Das Verbot des Fangens und Tötens und seine Ausnahmen
Grundsätzlich war das Fangen und Töten des Maulwurfs in Niederösterreich ab 1920 verboten. Ausnahmen von diesem Verbot im Maulwurfschutzgesetz 1920 gab es aber unter anderem für Zier- und Handelsgärten, Gemüsekulturen und Wiesen. Bei Wiesen galt das Maulwurfschutzgesetz und dessen Verbote allerdings nur vom 1.Oktober bis zum 28.Februar, also in der Herbst- und Winterzeit. Auch bei Dämmen gab es eine diesbezügliche Ausnahme für Grundeigentümer, Pächter und Nutznießer. Für wissenschaftliche Zwecke und bei außerordentlichen Anlässen konnten darüber hinaus Sondergenehmigungen für das Fangen und Töten des Maulwurfs gegeben werden.
Das Verbot des Kaufens, des Verkaufens, Anbietens oder Bevorrätigens
Darüber hinaus gab es ein Verbot des Kaufens, des Verkaufens, des Anbietens und des Bevorrätigens von Maulwürfen im Land Niederösterreich durch dieses Maulwurfschutzgesetz 1920. Auch das sonstige Überlassen von Maulwürfen im toten oder lebendigen Zustand war ausdrücklich gesetzlich verboten. Es fand aber keine Anwendung für wissenschaftliche Zwecke oder bei ausgestopften Maulwürfen. Die Postanstalten, die Eisenbahnen und die Dampfschiffahrtsgesellschaften durften Maulwurfsfelle nur dann zum Versand annehmen, wenn deren Herkunft geklärt war.

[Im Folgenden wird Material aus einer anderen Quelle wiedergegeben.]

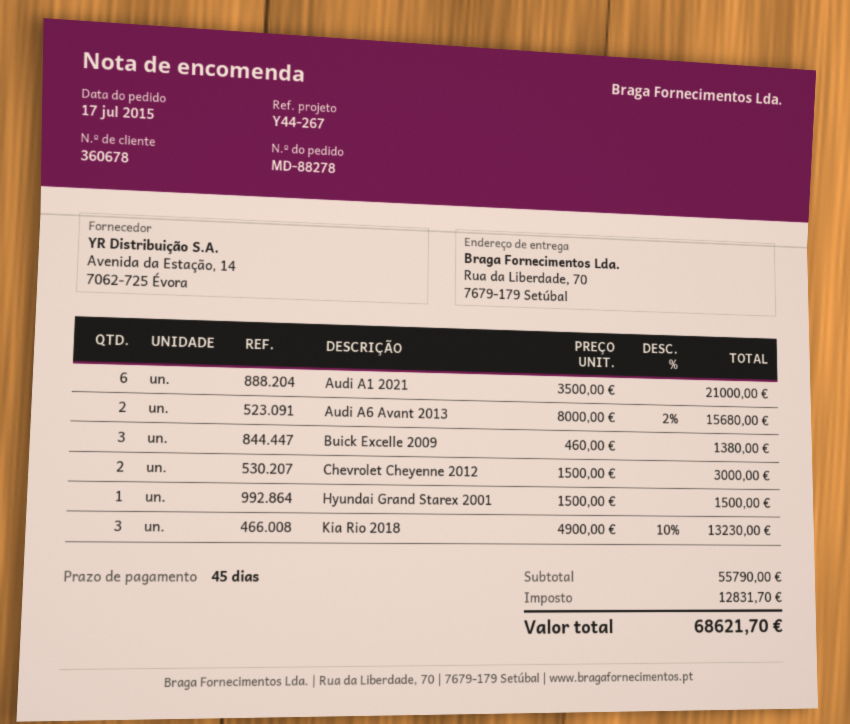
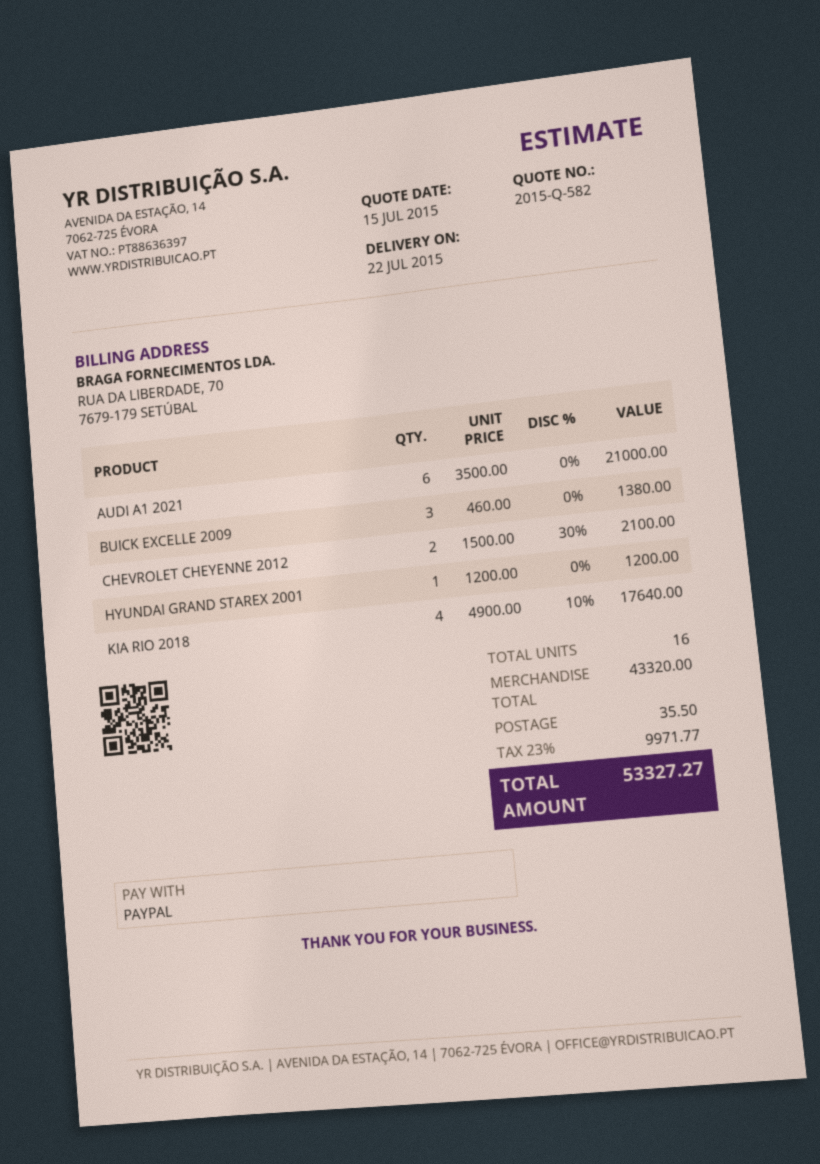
Audi A6 Avant 2013: 2 x 8000.00 - 2% = 15680.00 -> none
Chevrolet Cheyenne 2012: 2 x 1500.00 = 3000.00 -> 2 x 1500.00 - 30% = 2100.00
Hyundai Grand Starex 2001: 1 x 1500.00 = 1500.00 -> 1 x 1200.00 = 1200.00
Kia Rio 2018: 3 x 4900.00 - 10% = 13230.00 -> 4 x 4900.00 - 10% = 17640.00
subtotal: 55790.00 -> 43320.00
shipping: none -> 35.50
tax: 12831.70 -> 9971.77
total: 68621.70 -> 53327.27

Vollzug des Maulwurfschutzgesetzes 1920
Die Gemeindevorstände, die Gendarmerie und Sicherheitspolizei, die Marktpolizei sowie die Landeskulturwachen waren dazu verpflichtet, Übertretungen dieses Maulwurfschutzgesetzes den Bezirksbehörden zur Anzeige zu bringen. Als Strafrahmen gab es Geldstrafen von 1.000 Kronen, im Wiederholungsfall von 2.000 Kronen und Ersatzfreiheitsstrafen von bis zu 30 Tagen Arrest. Ebenfalls waren die Beschlagnahme der Maulwürfe, der Maulwurffelle und der Fangwerkzeuge vorgesehen. Lebende Tiere waren in die Freiheit zu entlassen. Die Volksschullehrer waren verpflichtet, die Schuljugend über die Schädlichkeit des Fangens und Tötens von Maulwürfen aufzuklären.